··· SUPPLIED DATA ···
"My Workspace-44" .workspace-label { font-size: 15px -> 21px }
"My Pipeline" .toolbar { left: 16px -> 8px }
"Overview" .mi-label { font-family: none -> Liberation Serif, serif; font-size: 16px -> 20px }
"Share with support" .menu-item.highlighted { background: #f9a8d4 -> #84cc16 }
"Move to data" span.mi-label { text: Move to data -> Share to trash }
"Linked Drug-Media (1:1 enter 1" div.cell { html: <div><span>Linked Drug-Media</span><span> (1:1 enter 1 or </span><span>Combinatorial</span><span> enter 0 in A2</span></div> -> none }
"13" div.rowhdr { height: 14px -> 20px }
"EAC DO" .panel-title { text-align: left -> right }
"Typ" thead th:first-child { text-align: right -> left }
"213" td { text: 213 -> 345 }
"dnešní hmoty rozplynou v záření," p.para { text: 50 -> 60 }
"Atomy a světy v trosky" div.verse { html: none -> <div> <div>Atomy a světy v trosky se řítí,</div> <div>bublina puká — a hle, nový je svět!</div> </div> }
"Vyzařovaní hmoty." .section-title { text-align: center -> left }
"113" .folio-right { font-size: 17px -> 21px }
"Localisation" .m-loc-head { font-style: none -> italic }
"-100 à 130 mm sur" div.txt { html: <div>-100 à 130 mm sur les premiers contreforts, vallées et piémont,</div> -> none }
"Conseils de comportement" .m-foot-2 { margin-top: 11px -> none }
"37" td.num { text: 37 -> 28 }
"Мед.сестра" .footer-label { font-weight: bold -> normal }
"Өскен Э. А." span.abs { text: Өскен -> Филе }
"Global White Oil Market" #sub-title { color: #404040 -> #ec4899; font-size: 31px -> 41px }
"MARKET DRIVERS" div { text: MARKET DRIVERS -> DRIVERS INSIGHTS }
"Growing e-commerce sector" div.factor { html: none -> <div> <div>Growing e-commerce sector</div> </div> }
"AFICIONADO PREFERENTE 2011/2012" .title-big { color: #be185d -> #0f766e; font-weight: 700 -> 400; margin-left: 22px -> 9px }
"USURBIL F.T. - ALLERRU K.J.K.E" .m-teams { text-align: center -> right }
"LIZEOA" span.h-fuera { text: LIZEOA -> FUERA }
···
Every line from the one that contains "font-size: 17px ->" down to and including the last line of the records above must be set down exactly, with nothing else.

"113" .folio-right { font-size: 17px -> 21px }
"Localisation" .m-loc-head { font-style: none -> italic }
"-100 à 130 mm sur" div.txt { html: <div>-100 à 130 mm sur les premiers contreforts, vallées et piémont,</div> -> none }
"Conseils de comportement" .m-foot-2 { margin-top: 11px -> none }
"37" td.num { text: 37 -> 28 }
"Мед.сестра" .footer-label { font-weight: bold -> normal }
"Өскен Э. А." span.abs { text: Өскен -> Филе }
"Global White Oil Market" #sub-title { color: #404040 -> #ec4899; font-size: 31px -> 41px }
"MARKET DRIVERS" div { text: MARKET DRIVERS -> DRIVERS INSIGHTS }
"Growing e-commerce sector" div.factor { html: none -> <div> <div>Growing e-commerce sector</div> </div> }
"AFICIONADO PREFERENTE 2011/2012" .title-big { color: #be185d -> #0f766e; font-weight: 700 -> 400; margin-left: 22px -> 9px }
"USURBIL F.T. - ALLERRU K.J.K.E" .m-teams { text-align: center -> right }
"LIZEOA" span.h-fuera { text: LIZEOA -> FUERA }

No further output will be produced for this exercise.